_Requirement_.
Because the copy must hold no pictures, return the data below with all of its words intact.

_Exercise data_.
((

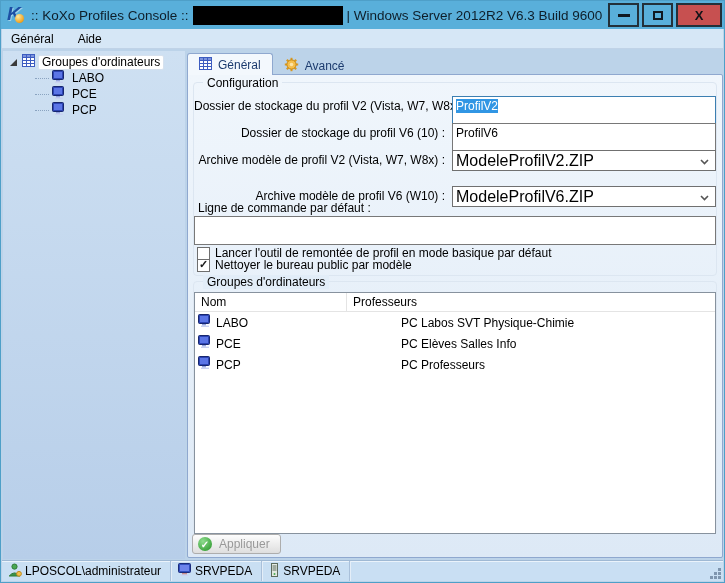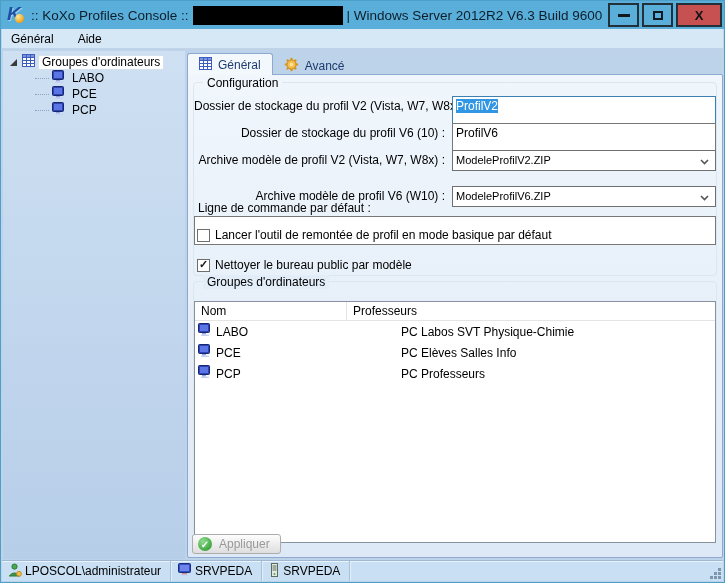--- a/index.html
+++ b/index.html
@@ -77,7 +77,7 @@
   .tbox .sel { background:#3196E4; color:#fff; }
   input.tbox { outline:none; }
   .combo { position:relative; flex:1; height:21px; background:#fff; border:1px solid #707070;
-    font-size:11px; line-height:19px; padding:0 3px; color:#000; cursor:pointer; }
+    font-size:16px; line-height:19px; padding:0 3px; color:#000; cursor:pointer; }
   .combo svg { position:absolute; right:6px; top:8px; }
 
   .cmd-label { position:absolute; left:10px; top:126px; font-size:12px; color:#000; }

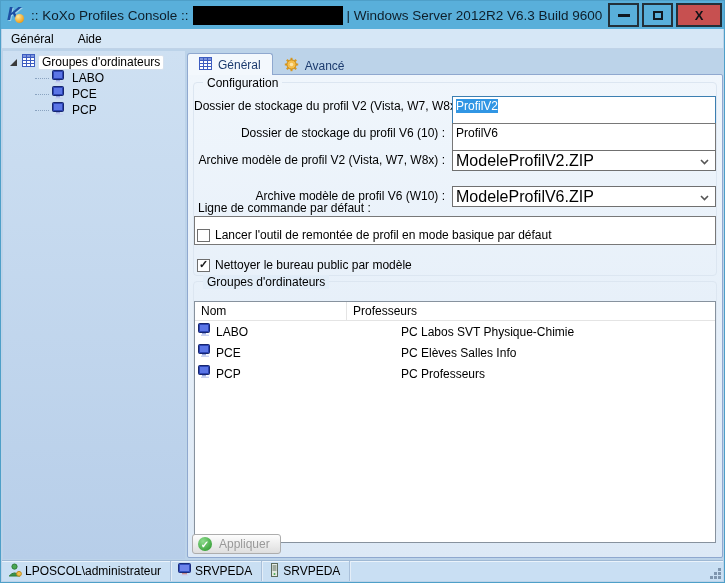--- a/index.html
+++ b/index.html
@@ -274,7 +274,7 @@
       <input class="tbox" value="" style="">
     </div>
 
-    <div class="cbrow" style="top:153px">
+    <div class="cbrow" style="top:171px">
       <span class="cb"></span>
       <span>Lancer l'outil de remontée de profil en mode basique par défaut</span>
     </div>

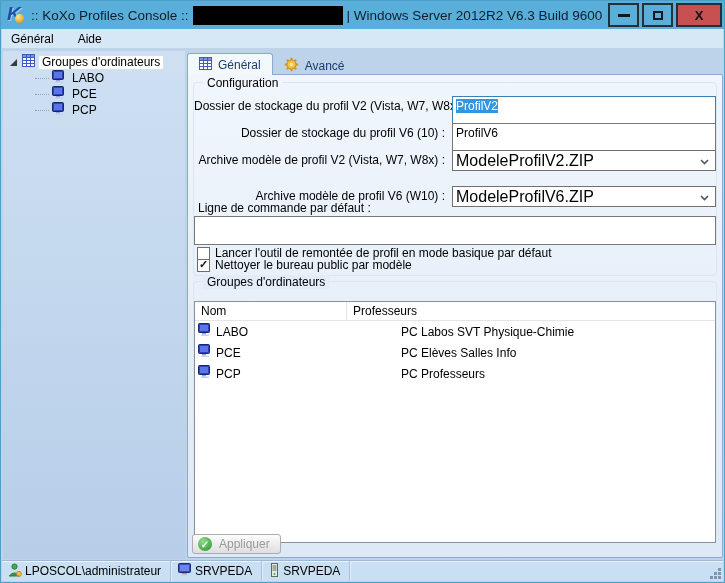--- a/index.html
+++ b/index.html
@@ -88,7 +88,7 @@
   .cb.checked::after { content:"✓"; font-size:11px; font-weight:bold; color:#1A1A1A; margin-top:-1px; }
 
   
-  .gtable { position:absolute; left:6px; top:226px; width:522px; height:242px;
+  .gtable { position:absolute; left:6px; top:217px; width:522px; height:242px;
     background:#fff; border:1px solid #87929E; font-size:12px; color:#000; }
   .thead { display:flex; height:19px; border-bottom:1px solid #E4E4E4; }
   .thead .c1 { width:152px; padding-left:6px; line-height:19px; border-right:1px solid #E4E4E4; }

))

_Finished exercise_.
--- a/index.html
+++ b/index.html
@@ -77,7 +77,7 @@
   .tbox .sel { background:#3196E4; color:#fff; }
   input.tbox { outline:none; }
   .combo { position:relative; flex:1; height:21px; background:#fff; border:1px solid #707070;
-    font-size:11px; line-height:19px; padding:0 3px; color:#000; cursor:pointer; }
+    font-size:16px; line-height:19px; padding:0 3px; color:#000; cursor:pointer; }
   .combo svg { position:absolute; right:6px; top:8px; }
 
   .cmd-label { position:absolute; left:10px; top:126px; font-size:12px; color:#000; }

--- a/index.html
+++ b/index.html
@@ -274,7 +274,7 @@
       <input class="tbox" value="" style="">
     </div>
 
-    <div class="cbrow" style="top:153px">
+    <div class="cbrow" style="top:171px">
       <span class="cb"></span>
       <span>Lancer l'outil de remontée de profil en mode basique par défaut</span>
     </div>

--- a/index.html
+++ b/index.html
@@ -88,7 +88,7 @@
   .cb.checked::after { content:"✓"; font-size:11px; font-weight:bold; color:#1A1A1A; margin-top:-1px; }
 
   
-  .gtable { position:absolute; left:6px; top:226px; width:522px; height:242px;
+  .gtable { position:absolute; left:6px; top:217px; width:522px; height:242px;
     background:#fff; border:1px solid #87929E; font-size:12px; color:#000; }
   .thead { display:flex; height:19px; border-bottom:1px solid #E4E4E4; }
   .thead .c1 { width:152px; padding-left:6px; line-height:19px; border-right:1px solid #E4E4E4; }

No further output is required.